Governo inicia mutirão de cirurgia nos presos do Complexo Prisional de Aparecida de Goiânia

A Diretoria-Geral de Administração Peninteciária (DGAP), em parceria com o Hospital Estadual Alberto Rassi (HGG),…

A Diretoria-Geral de Administração Peninteciária (DGAP), em parceria com o Hospital Estadual Alberto Rassi (HGG), iniciou nesta segunda-feira (18) o terceiro mutirão de cirurgias eletivas nos presos do Complexo Prisional de Aparecida de Goiânia.

Estão previstas 21 cirurgias, entre elas cirurgias de hérnia, bolsa de colostomia, varicocele, entre outras enfermidades. A segurança é garantida por uma escolta penitenciaria 24 horas, os presos não tem direito à visita, e as cirurgias são realizadas no próprio HGG.

A Gerente de Saúde do Sistema Prisional, Daniela Cruvinel, ressalta a importância de parceiros nesta ação. “A parceria nos ajuda bastante. Fizemos um levantamento e chegamos a esse número de 21 presos que precisam dessas cirurgias com urgência”, diz.

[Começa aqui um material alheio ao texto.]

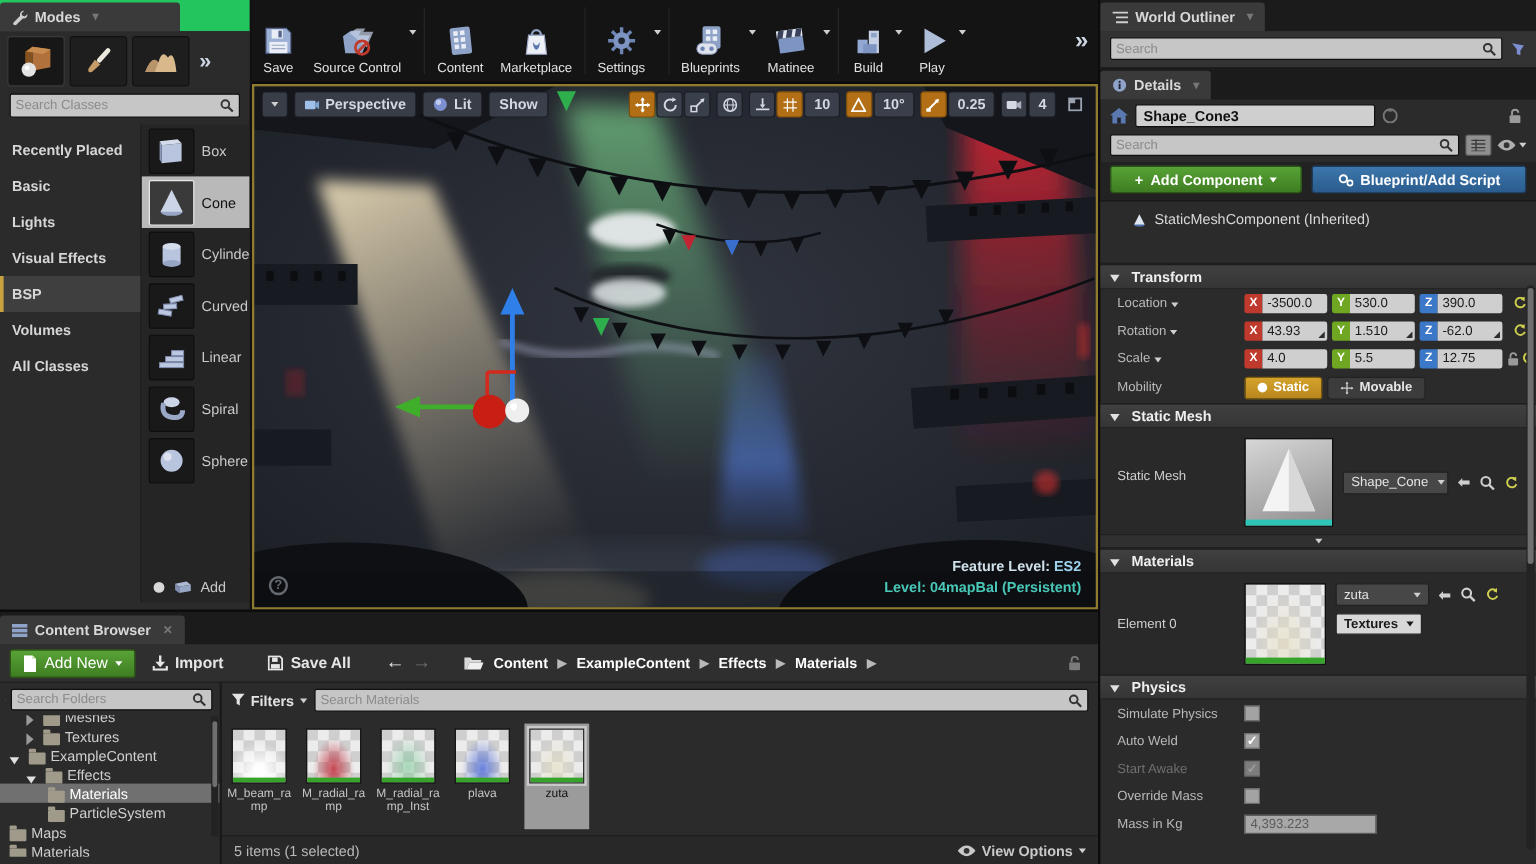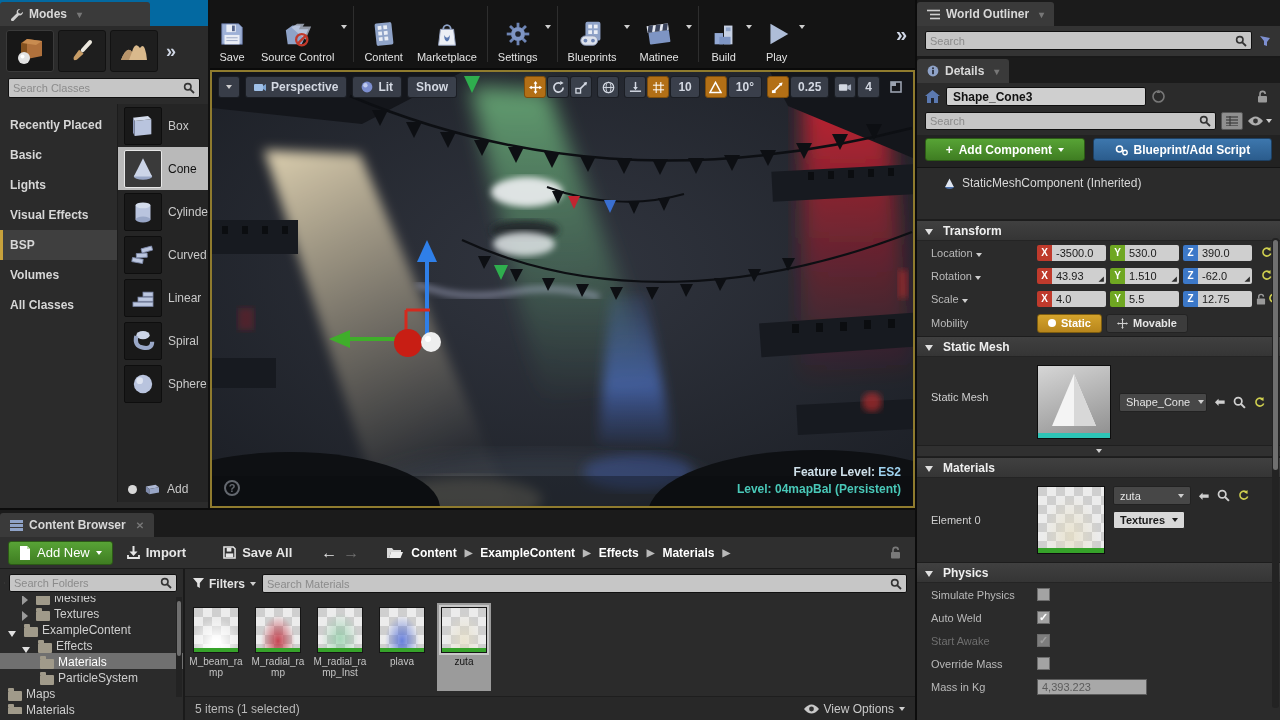--- a/index.html
+++ b/index.html
@@ -29,21 +29,21 @@
   .vfield { background:#cfcfcf; color:#1a1a1a; height:16px; padding:0 4px; font-size:11px; display:flex; align-items:center;
             border-radius:0 2px 2px 0; width:54px; position:relative; }
   .vfield .dragc { position:absolute; right:2px; bottom:1px; font-size:7px; color:#2c2c2c; }
   .checkbox { width:13px; height:13px; background:#a3a3a3; border:1px solid #6c6c6c; display:flex; align-items:center; justify-content:center;
               color:#fff; font-size:11px; font-weight:bold; }
   .checkbox.dis { background:#7d7d7d; color:#9e9e9e; }
   .ddbtn { background:#474747; border:1px solid #262626; color:#e0e0e0; height:18px; display:flex; align-items:center; gap:6px; padding:0 6px; border-radius:2px; }
 
   
   #modes-panel { position:absolute; left:0; top:0; width:210px; height:508px; background:#2b2b2b; border-right:2px solid #111; }
-  #modes-tabbar { height:26px; background:#0369a1; display:flex; align-items:flex-end; }
+  #modes-tabbar { height:26px; background:#22c55e; display:flex; align-items:flex-end; }
   #modes-tab { width:150px; }
   #mode-toolbar { display:flex; gap:4px; padding:4px 4px 2px 6px; align-items:center; background:#2b2b2b;}
   .mode-btn { width:48px; height:42px; background:#1e1e1e; border:1px solid #121212; border-radius:3px; display:flex; align-items:center; justify-content:center; }
   .mode-btn.active { background:#171717; border-color:#3a3a3a; }
   #mode-more { color:#cfd6e4; font-size:18px; font-weight:bold; padding:0 4px; }
   #modes-search { margin:4px 8px 6px 8px; height:20px; }
   #modes-body { display:flex; height:398px; }
   #mode-categories { width:118px; background:#2b2b2b; border-right:1px solid #1c1c1c; padding-top:6px; }
   .cat-item { height:30px; display:flex; align-items:center; padding-left:10px; font-weight:bold; font-size:12px; color:#d6d6d6; }
   .cat-item.selected { background:#3f3f3f; border-left:3px solid #c8a23c; padding-left:7px; }
@@ -150,21 +150,21 @@
   .asset-thumb .tint { position:absolute; inset:0; }
   .tint-white { background:radial-gradient(circle at 50% 80%, rgba(255,255,255,.98) 10%, rgba(255,255,255,0) 60%); }
   .tint-red { background:radial-gradient(ellipse at 50% 75%, rgba(190,40,55,.85), rgba(190,40,55,0) 55%); }
   .tint-green { background:radial-gradient(ellipse at 50% 70%, rgba(120,200,150,.6), rgba(120,200,150,0) 60%); }
   .tint-blue { background:radial-gradient(ellipse at 50% 75%, rgba(70,100,215,.8), rgba(70,100,215,0) 55%); }
   .tint-cream { background:radial-gradient(ellipse at 50% 75%, rgba(232,224,196,.7), rgba(232,224,196,0) 60%); }
   .asset-thumb .gbar { position:absolute; left:0; right:0; bottom:0; height:4px; background:#36a32a; }
   .asset-name { font-size:10px; color:#c4c4c4; text-align:center; line-height:11px; width:54px; word-break:break-all; }
   .asset-cell.selected .asset-name { color:#141414; }
   #cb-status { height:24px; display:flex; align-items:center; padding:0 10px; color:#b9b9b9; font-size:12px; border-top:1px solid #1e1e1e; background:#282828;}
-  #view-options { margin-left:auto; display:flex; align-items:center; gap:5px; color:#c9c9c9; font-weight:normal; }
+  #view-options { margin-left:auto; display:flex; align-items:center; gap:5px; color:#c9c9c9; font-weight:bold; }
 
   svg { display:block; }
 </style>
 </head>
 <body>
 
 <div id="modes-panel">
   <div id="modes-tabbar" class="tabbar">
     <div class="tab" id="modes-tab">
       <svg width="13" height="13" viewBox="0 0 14 14">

Ela também reforça que “a parceria otimiza o tempo, deslocamento e até mesmo a periculosidade, já que os exames pré-operatórios também são feitos no HGG”, explica. Ela, por fim, declara um novo mutirão será realizado após o término das 21 cirurgias.

Atendimento

Em 2017, foram atendidos 71 presos. Deste total, três eram mulheres, sendo esta primeira vez que o mutirão atendeu o público feminino. O atendimento incluiu exames de pré-operatório, realizados no próprio hospital.